Les principaux facteurs contribuant à un tourisme médical solide sont variés, allant de la stabilité politique à la facilitation des voyages. Ils comprennent également les investissements publics et privés dans les infrastructures de santé, l’accréditation internationale et les normes de qualité, les procédures médicales à faible coût, la sécurité sociale et la stabilité, de bonnes infrastructures touristiques, l’innovation en matière de soins de santé et les technologies médicales de pointe, un personnel expérimenté, entre autres. Ces objectifs ne peuvent être atteints que dans un climat de volonté politique claire.

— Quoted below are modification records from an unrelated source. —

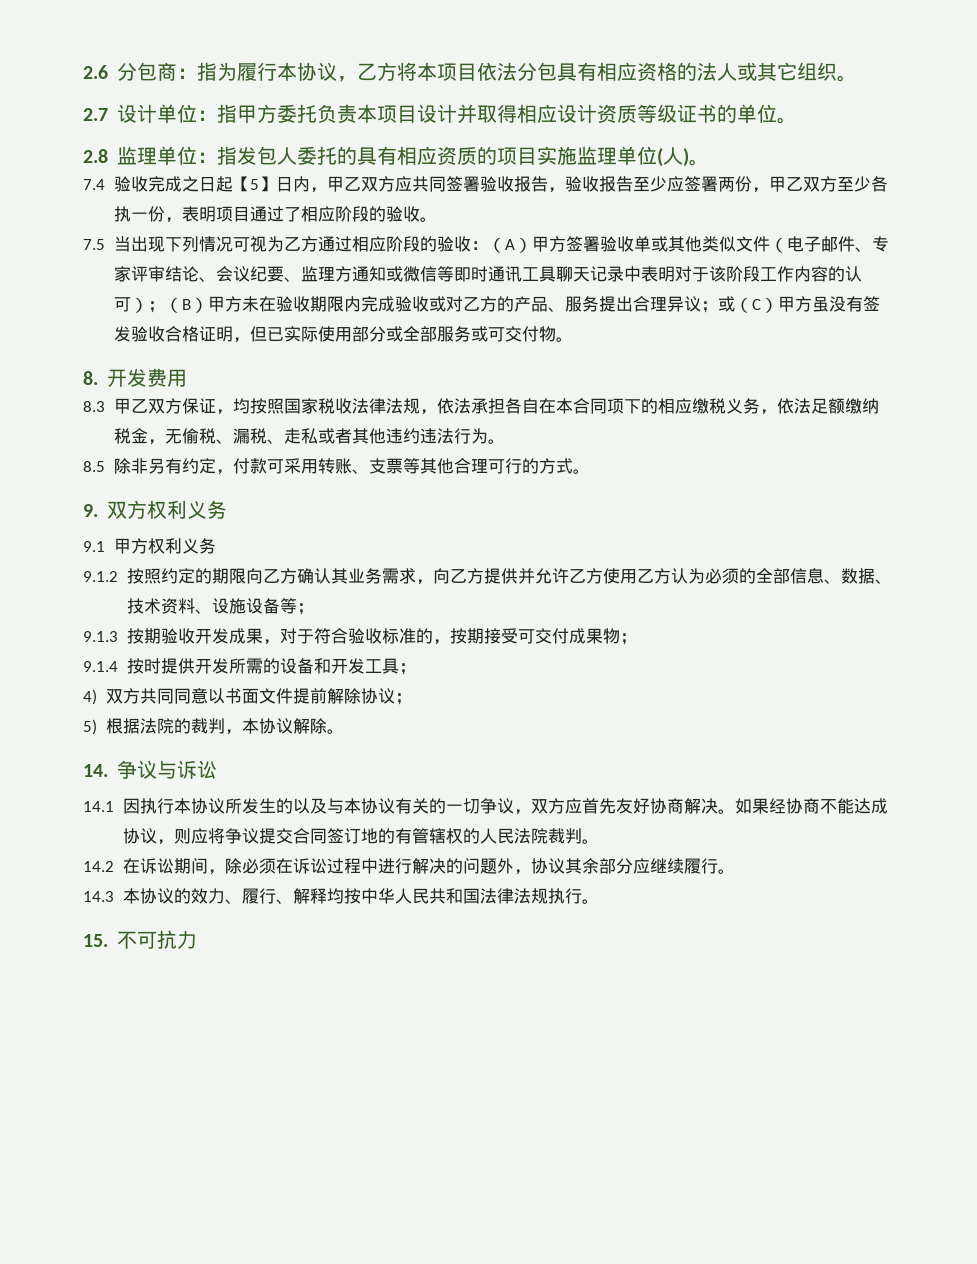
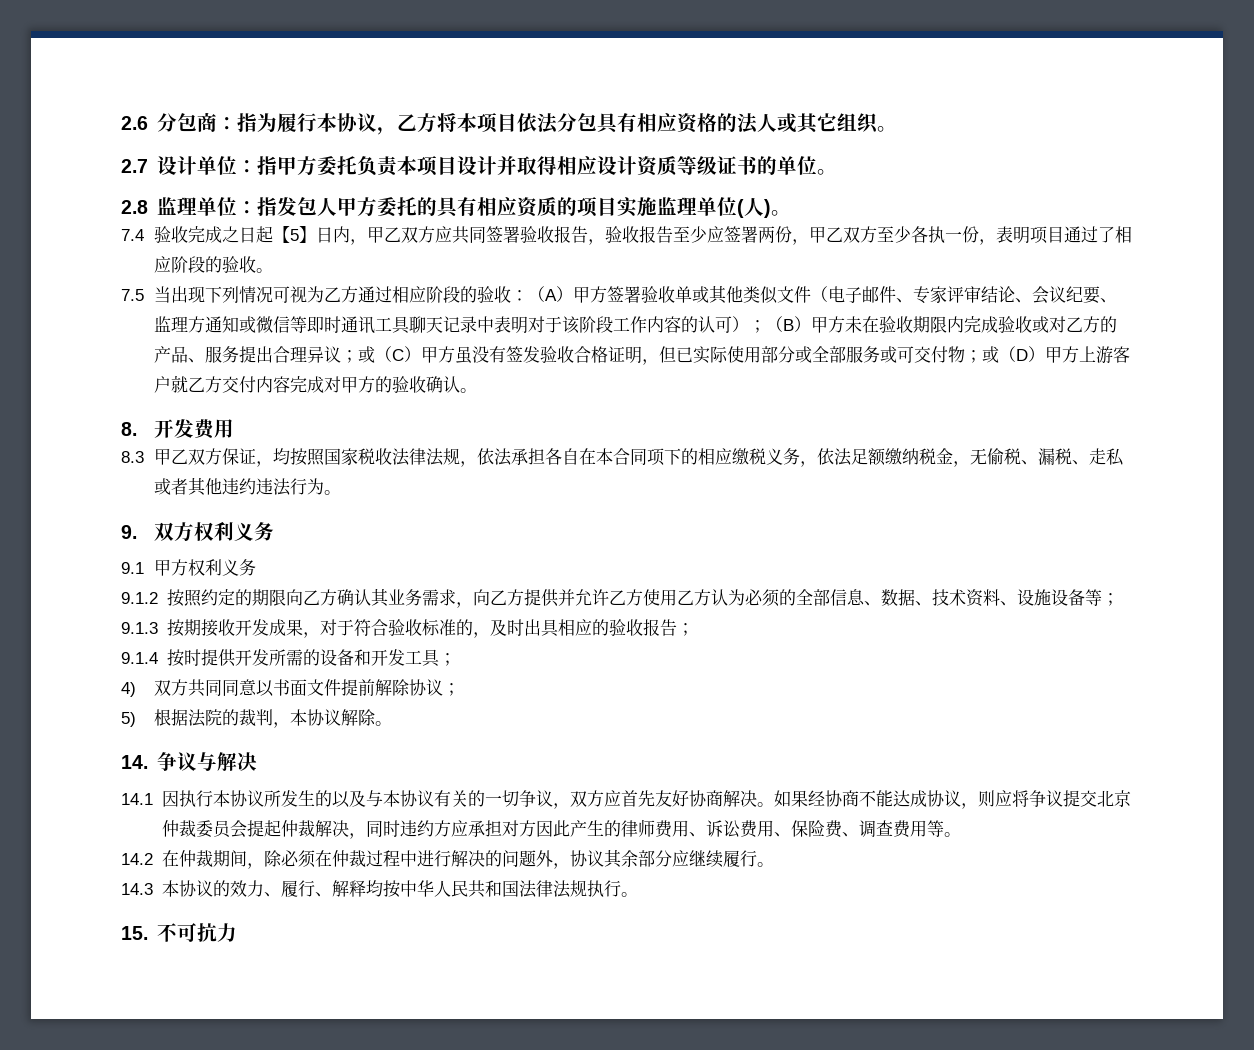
- 2.8监理单位：指发包人委托的具有相应资质的项目实施监理单位(人)。
+ 2.8监理单位：指发包人甲方委托的具有相应资质的项目实施监理单位(人)。
- 或（C）甲方虽没有签发验收合格证明，但已实际使用部分或全部服务或可交付物。
+ 或（C）甲方虽没有签发验收合格证明，但已实际使用部分或全部服务或可交付物；或（D）甲方上游客户就乙方交付内容完成对甲方的验收确认。
- 8.5除非另有约定，付款可采用转账、支票等其他合理可行的方式。
- 9.1.3按期验收开发成果，对于符合验收标准的，按期接受可交付成果物；
+ 9.1.3按期接收开发成果，对于符合验收标准的，及时出具相应的验收报告；
- 14.争议与诉讼
+ 14.争议与解决
- 如果经协商不能达成协议，则应将争议提交合同签订地的有管辖权的人民法院裁判。
+ 如果经协商不能达成协议，则应将争议提交北京仲裁委员会提起仲裁解决，同时违约方应承担对方因此产生的律师费用、诉讼费用、保险费、调查费用等。
- 14.2在诉讼期间，除必须在诉讼过程中进行解决的问题外，协议其余部分应继续履行。
+ 14.2在仲裁期间，除必须在仲裁过程中进行解决的问题外，协议其余部分应继续履行。

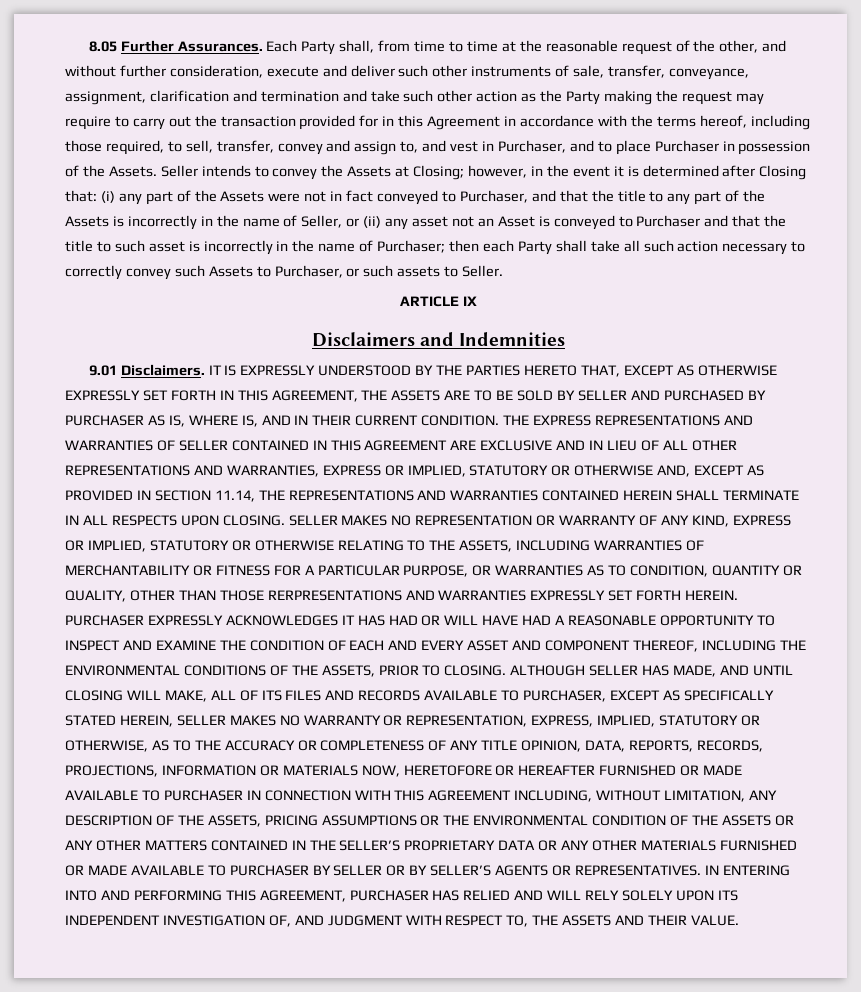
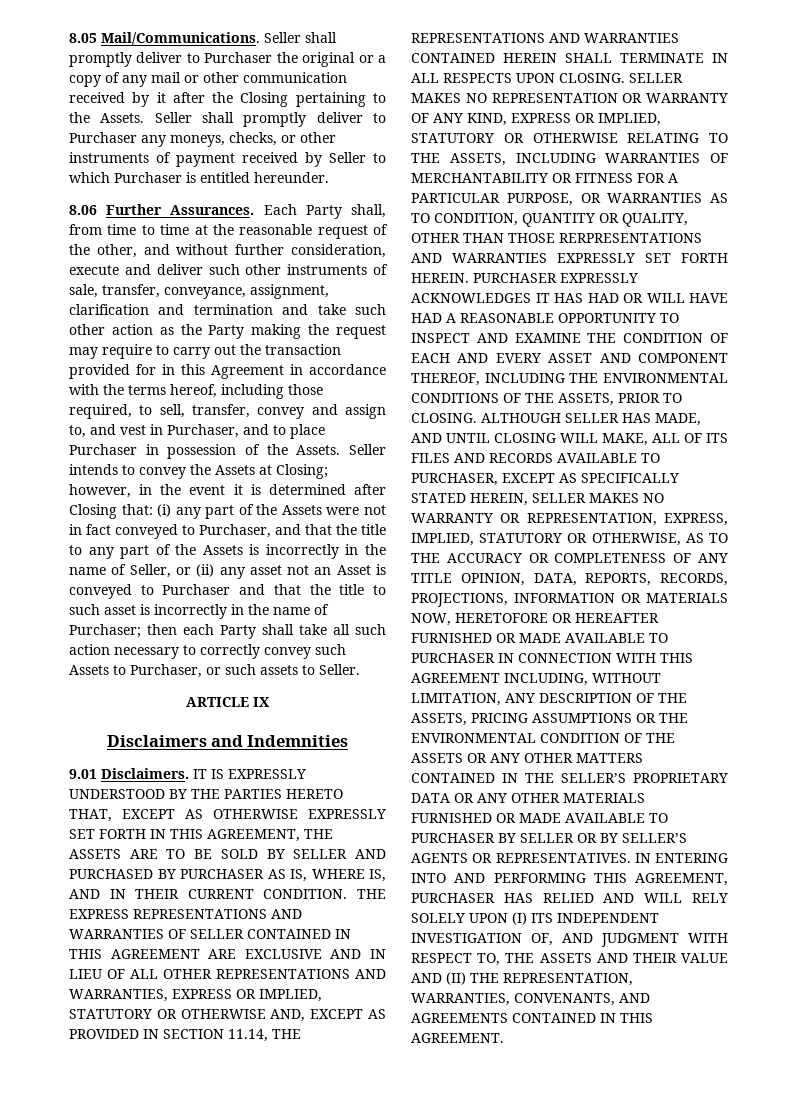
- 8.05 Further Assurances.
+ 8.05 Mail/Communications. Seller shall promptly deliver to Purchaser the original or a copy of any mail or other communication received by it after the Closing pertaining to the Assets. Seller shall promptly deliver to Purchaser any moneys, checks, or other instruments of payment received by Seller to which Purchaser is entitled hereunder.
+ 8.06 Further Assurances.
- IN ENTERING INTO AND PERFORMING THIS AGREEMENT, PURCHASER HAS RELIED AND WILL RELY SOLELY UPON ITS INDEPENDENT INVESTIGATION OF, AND JUDGMENT WITH RESPECT TO, THE ASSETS AND THEIR VALUE.
+ IN ENTERING INTO AND PERFORMING THIS AGREEMENT, PURCHASER HAS RELIED AND WILL RELY SOLELY UPON (I) ITS INDEPENDENT INVESTIGATION OF, AND JUDGMENT WITH RESPECT TO, THE ASSETS AND THEIR VALUE AND (II) THE REPRESENTATION, WARRANTIES, CONVENANTS, AND AGREEMENTS CONTAINED IN THIS AGREEMENT.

La dentisterie, la chirurgie esthétique, orthopédique et cardiovasculaire, le traitement du cancer, les scanners et tests spécialisés et reproductifs, les examens de santé et les seconds avis figurent parmi les spécialités les plus recherchées par les touristes médicaux du monde entier.
Pour la plupart, le tourisme médical repose sur la capacité des prestataires de services touristiques et des pays à optimiser l’expérience du patient tout au long de son parcours médical déjà difficile. Une présence en ligne, des visas médicaux rapides, le coût des forfaits médicaux, les coûts de voyage, le séjour à l’hôpital, les frais de chirurgie et le coût d’hébergement de l’accompagnateur sont quelques-uns des facteurs fondamentaux qui influencent l’attraction des touristes médicaux.
En effet, les soins de santé ne se limitent pas à la santé ; ils font partie intégrante de l’économie. Et plus tôt les dirigeants africains le comprendront, plus proche sera la réalisation d’un tourisme médical attrayant en Afrique.